In this bear market, your conviction will be tested repeatedly. There is already evidence of this given the few lengthy countertrend rallies we’ve experienced.
“Ultimately, I see the continuation of this nonsensical rally as an early Christmas present and will look to add shorts around 4040,4100, and 4150.” —11/11/22. ES touches 4140 in premarket on a cool CPI report on 12/13/22 and SPX drops to a short-term low of 3764 on 12/22/22.
I don’t believe that this rally is over, and I know that it can be difficult to maintain conviction here given the exceptional strength recently seen in the Dow. “What if the Dow enters a new bull market?” “Pundits are saying that the U.S. will probably stick a soft landing this year, what should I do?” These are both genuinely acceptable questions. There is a wonderful quote that stays on my mind throughout this bear market, and I believe it should stay on the mind of anybody else who wishes to succeed in this market.
‘‘To cure the exaggerations and extravagances of the preceding period of speculation is the function of a bear market.
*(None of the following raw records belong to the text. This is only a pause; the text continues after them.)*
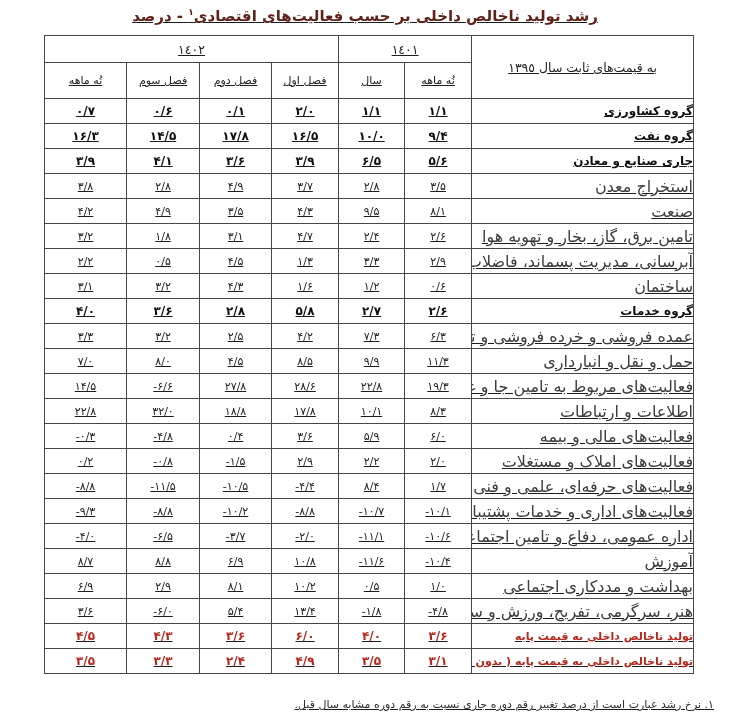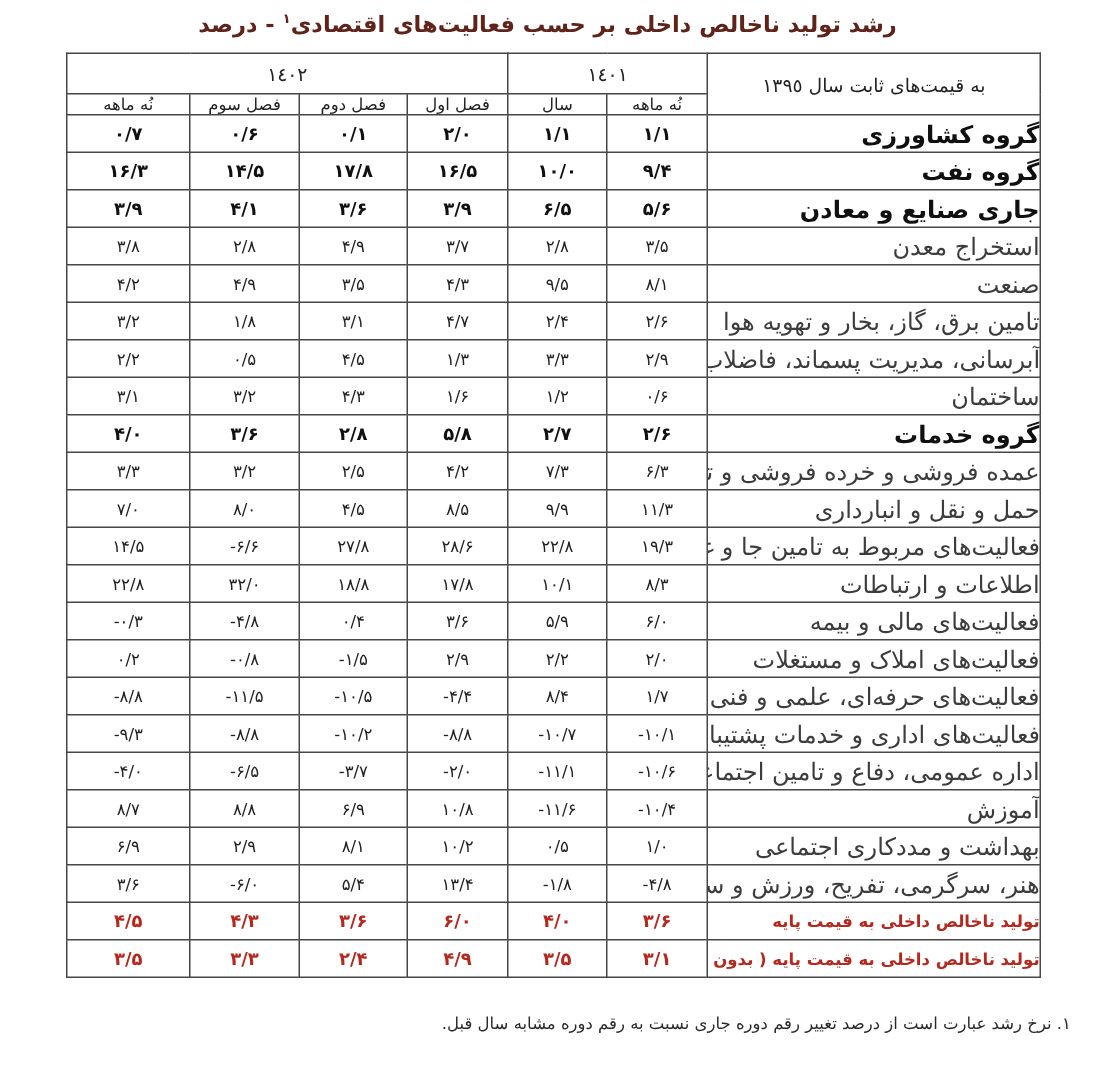"رشد تولید ناخالص داخلی بر" .page { text-decoration: none -> underline }
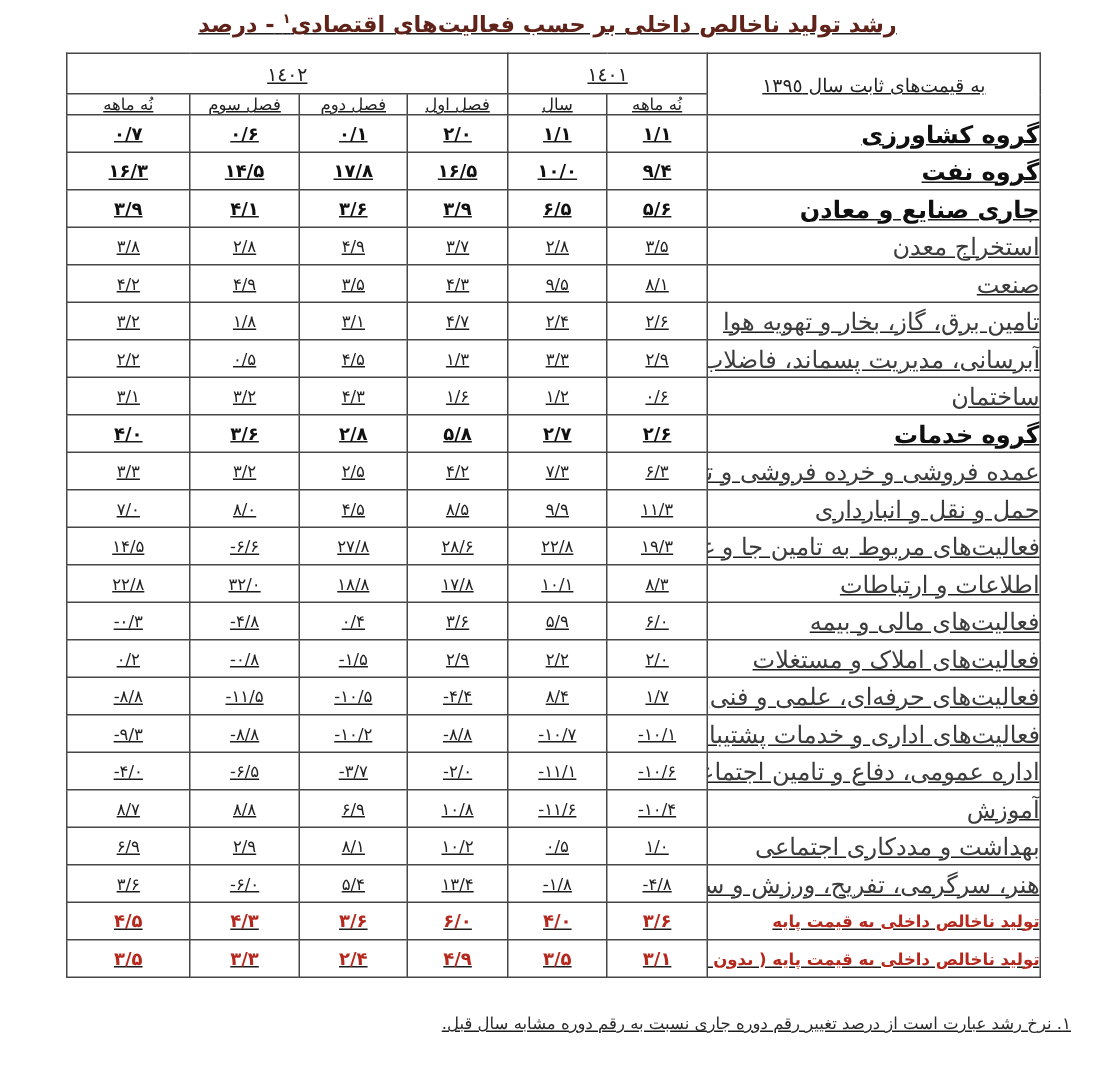"نُه ماهه" thead tr.quarters th { height: 14px -> 36px }
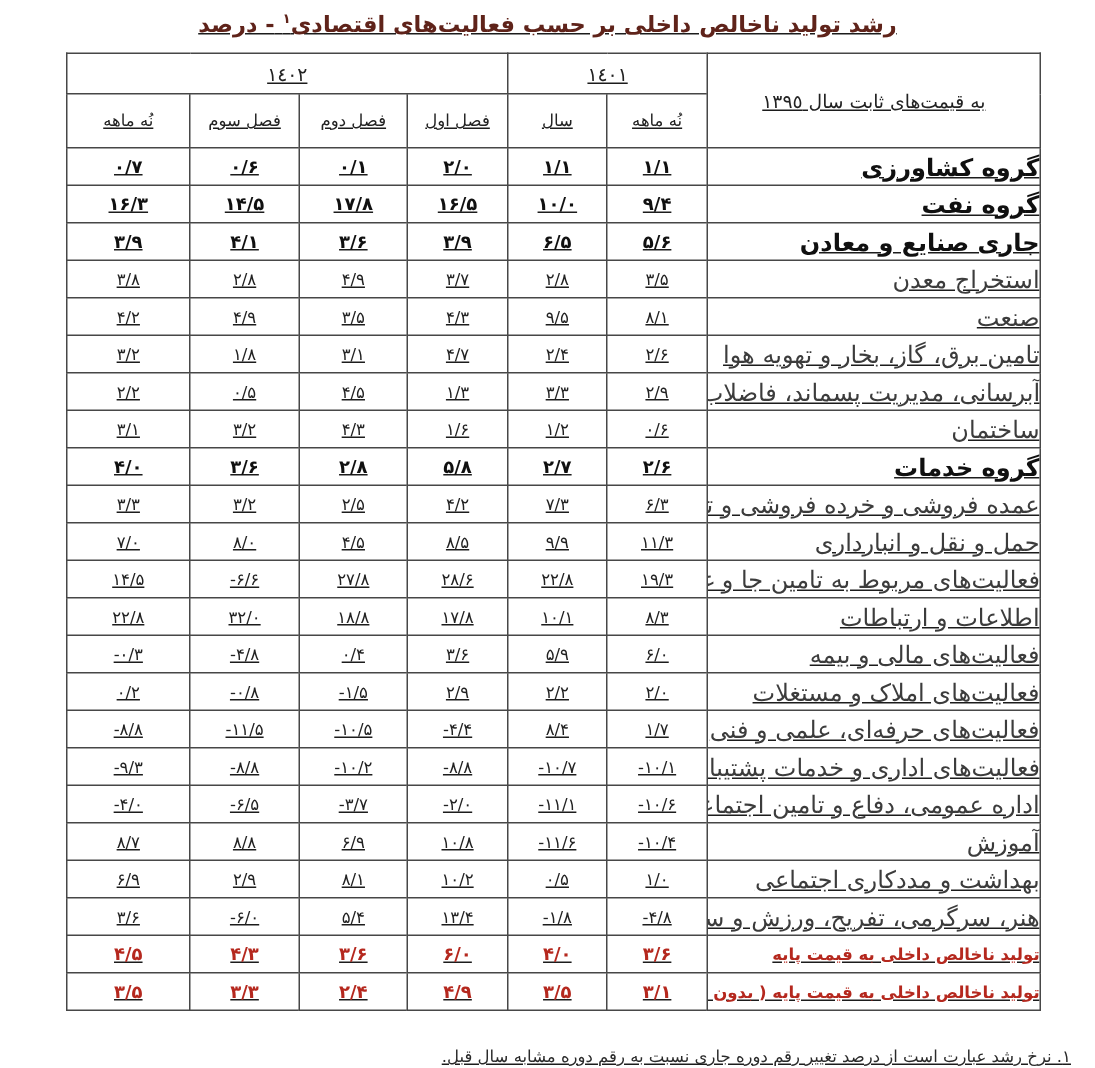"گروه کشاورزی" tr.group td.label { font-size: 16px -> 12px }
The difference between a technical reaction and a bear market is that the first is a purging of the market’s internal position, while the second is a thoroughgoing rectification of all excesses that have crept into the ensemble economic structure. When contraction has proceeded far enough to remove the distortion and restore the balance, the bear market, from a fundamental standpoint, has ended.’’
The factors contributing to the bull market we left in the past have not only stopped but reversed. QE infinity became QT and ZIRP became “higher for longer.” Ask yourself if what the quote above contains has transpired anytime you see a false prophet claim that a soft landing is all but inevitable or that the bear market is over. And remember this as well:
“It’s always bullish just before the dawn—of a new downswing.”1
The Narrow Road
You will surely feel alone at some point when deciding to go against the consensus view. This is one aspect of logical, nonconformist, contrary thinking that can make execution a bit difficult when the time comes for it. Remember the two quotes above and maintain a dynamic mindset and it will be much easier to execute.
Prophets of Doom
A prophet of doom is simply someone who says bad things will happen. They normally fail to mention that “this too shall pass.”
If the S&P crashes 50% from ATH’s, oil touches $200 a barrel, wars and rumors of war permeate the earth, or a new & improved variant torches us, life will still go on. It will undoubtedly be more difficult, but humanity will prove to be resilient once again. Also, beware of people who claim that the end of the world is at hand because none of us know when this will be.
“But of that day and hour no one knows, not even the angels of heaven, but My Father only.”— Matthew 24:36
Friendly reminder that you don’t have to take a trade at all times. Do not get FOMO. Humility & patience will take you much farther than any 0DTE can.